O idenditarismo pós-moderno consegue um número de actos ridículos superiores a qualquer outra moda. Fui convidada para uma conferência mundial, que está a decorrer na Alemanha, mais de 1000 cientistas sociais, a maioria alemães, está aqui reunida em Jena para debater o mundo do trabalho, clima, crise global. Fui convidada para uma mesa com o Presidente da Associação Internacional de Sociologia para falarmos de Diálogo Global – vejam, global. Isto porque eu sou uma historiadora da história global do trabalho, vejam – volto a sublinhar – global. Sou mulher e portuguesa, mas estudo a totalidade, no caso operários na Europa das revoluções e trabalho na restruturação produtiva e tudo o que está com isso relacionado. Mais, eu não sou eu, mas um grupo de pesquisa de homens e mulheres que estudam o mesmo, permitindo um conjunto de trabalhos que abarca tantos temas na perspectiva de entender a “totalidade” – das greves à saúde mental, do Estado Social à cultura nada nos é estranho, desde que tenha o trabalho como central. Sim, como a mais importante variável. Por essa razão, por essa equipa, e pela nossa visão da totalidade do mundo do trabalho, recebi este convite tão importante.

Mesmo assim não me safei totalmente da caixinha das visões limitadas e limitantes: alguém me apanhou no hall perguntando se eu queria juntar-se a um jantar de “intelectuais mexicanos, portugueses, gentes do sul”. Eu queria mesmo era comida tradicional da Turingia e saber as últimas da classe trabalhadora alemã, que também é turca e portuguesa como saberão. Logo a seguir no bar perguntei a colegas alemães da área da segurança social qual era a taxa dependência da assistência hoje, face a 2016, quando a analisei, nos mini jobs, e um respondeu-me – simpático – dizendo a taxa de dependência feminina, já que eu “sendo mulher era isso que eu certamente queria saber”. Ainda me oferecem bacalhau assado, e me recomendam o Algarve para passar férias…Vou fugir daqui.

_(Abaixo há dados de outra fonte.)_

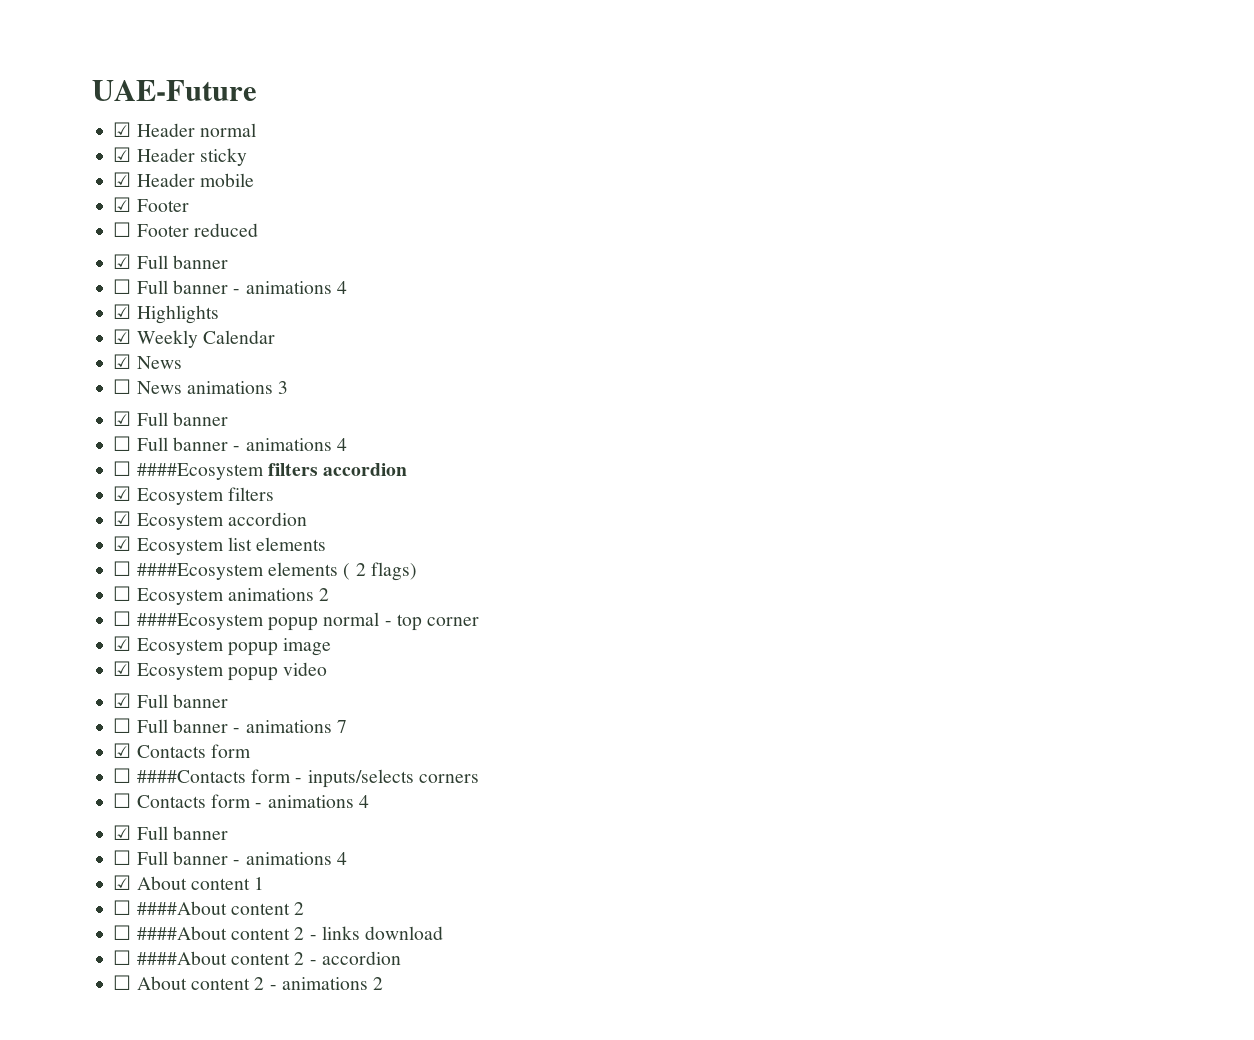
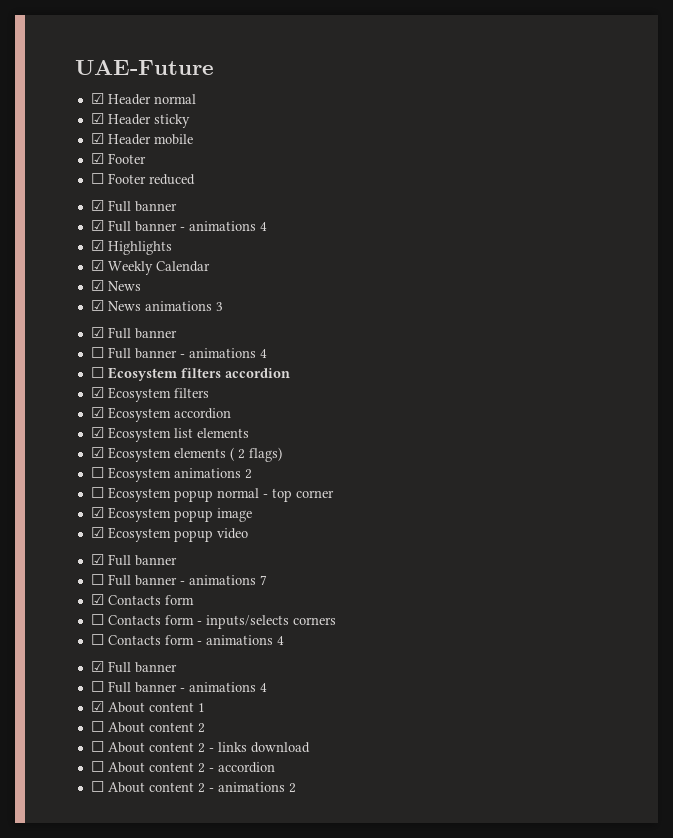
[113,279,132,294] ☐ -> [90,220,104,231] ☑
[113,379,132,394] ☐ -> [90,300,104,311] ☑
[136,463,264,480] ####Ecosystem -> [107,367,177,381] Ecosystem
[113,561,264,580] ☐ ####Ecosystem -> [90,447,171,462] ☑ Ecosystem
[136,613,264,630] ####Ecosystem -> [107,487,171,502] Ecosystem
[136,770,246,783] ####Contacts -> [107,615,161,625] Contacts
[136,901,227,915] ####About -> [107,722,145,733] About
[136,926,227,940] ####About -> [107,742,145,753] About
[136,951,227,965] ####About -> [107,762,145,773] About

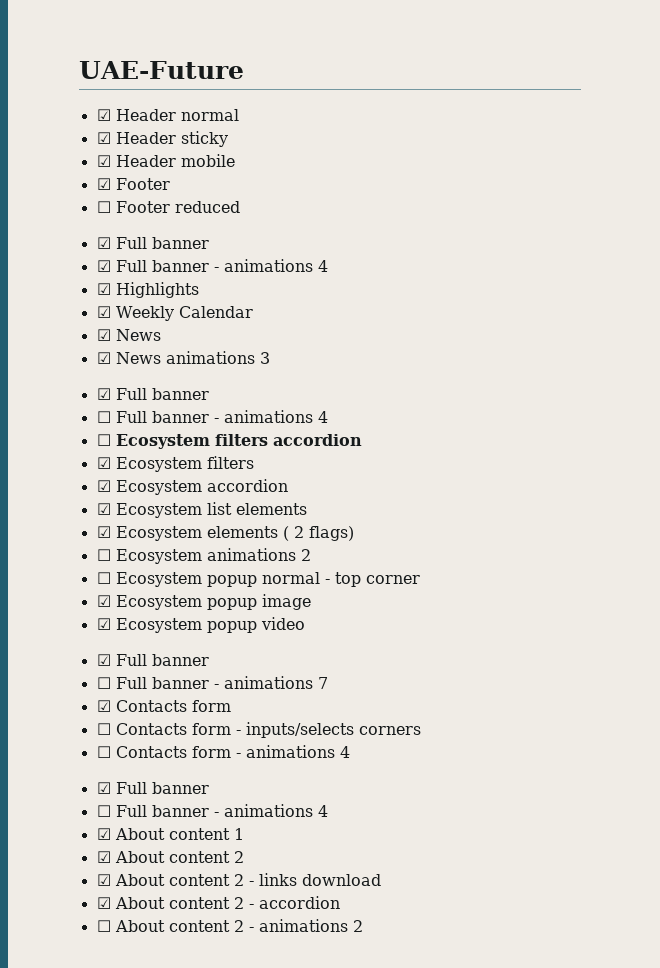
[90,721,104,732] ☐ -> [96,851,111,863] ☑
[90,741,104,752] ☐ -> [96,874,111,886] ☑
[90,761,104,772] ☐ -> [96,897,111,909] ☑

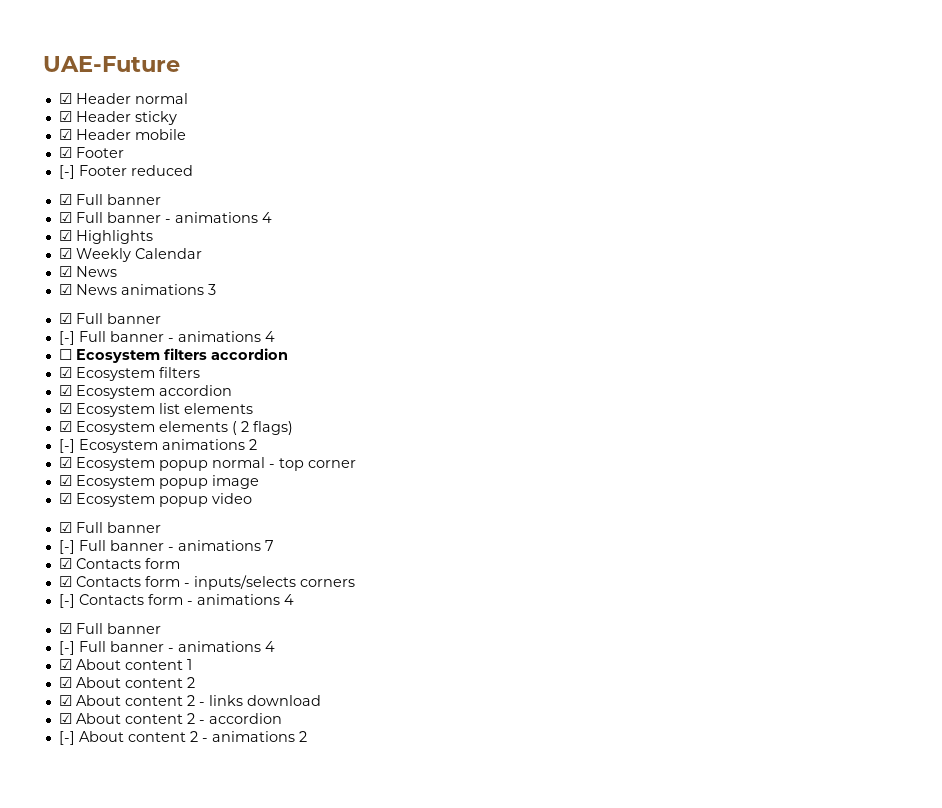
[96,201,111,213] ☐ -> [58,165,75,179] [-]
[96,411,111,423] ☐ -> [58,331,75,345] [-]
[96,549,111,561] ☐ -> [58,439,75,453] [-]
[96,572,111,584] ☐ -> [58,457,72,468] ☑
[96,677,111,689] ☐ -> [58,540,75,554] [-]
[96,723,111,735] ☐ -> [58,576,72,587] ☑
[96,746,111,758] ☐ -> [58,594,75,608] [-]
[96,805,111,817] ☐ -> [58,641,75,655] [-]
[96,920,111,932] ☐ -> [58,731,75,745] [-]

Fui salva por um par de velhos colegas que me convidaram para jantar. Têm responsabilidades directas nas campanhas de Bernie Sanders e Varoufakis, e na política alemã, todos do norte da Europa e dos EUA, e onde estivemos a conversar – sem a mesma opinião – , sobre o mundo global, e sobre as classes trabalhadoras e relações políticas dentro dos partidos e dentro dos países – no caso EUA, Alemanha e Grécia. Não deixei de pensar que naquela mesa estão quadros que dirigem os destinos, no caso da esquerda mundial. São conhecidos do grande público, por isso não os cito. Desenharam parte do programa destes partidos nos países centrais. Eu estava, para eles, entre iguais. Quiseram ouvir-me – com atenção. E eu a eles. Passando nas mesas de conferência de “feminismo” estão dezenas e centenas de mulheres, a escutar-se entre elas. Naquela mesa eu era a única mulher – havia outro do sul, mas a trabalhar na Universidade francesa há 30 anos. De Universidades periféricas, eu era a única. Não estava ali por isso, para os meus colegas de jantar as questões que me fizeram foram outras: a revolução do 25 de abril, esse tema é inevitável – tinham todos estado em Portugal em 75; a ausência de extrema direita em Portugal; o salário real e migração para o norte dos portugueses; a segurança social europeia, o que eu achava dessa nova ideia para a “mobilidade”, etc. Tive oportunidade de explicar o drama que é para os trabalhadores portugueses a mobilidade mas também para os alemães que vão sofrer essa concorrência. E que, o que parte deles discordaram, não precisamos de segurança social móvel, mas internacionalismo político pela elevação do salário geral – se os alemães lutarem pelo aumento do salário dos portugueses estão a lutar pelo seu próprio salário.

A ratoeira onde as mulheres se deixaram enfiar, e os trabalhadores do sul, é incrível – caíram, como se diz, que nem patinhos no conto da identidade, que na verdade é apenas o resultado do enfraquecimento dos partidos dos trabalhadores. O lugar que ocupam hoje mulheres e trabalhadores do sul é atribuído por quotas, ainda que quotas não escritas. É um auto-lugar onde se colocam na marginalidade – uma espécie de lugar dos coitadinhos. As grandes questões ficam nas mesas restritas de quem procura dominar a compreensão da totalidade do capitalismo.

Confesso que o Bratwurst da Turíngia, salsicha caseira com couve fermentada e batata com molho de mostrada, e o Riesling, a minha casta favorita, estavam imperdíveis.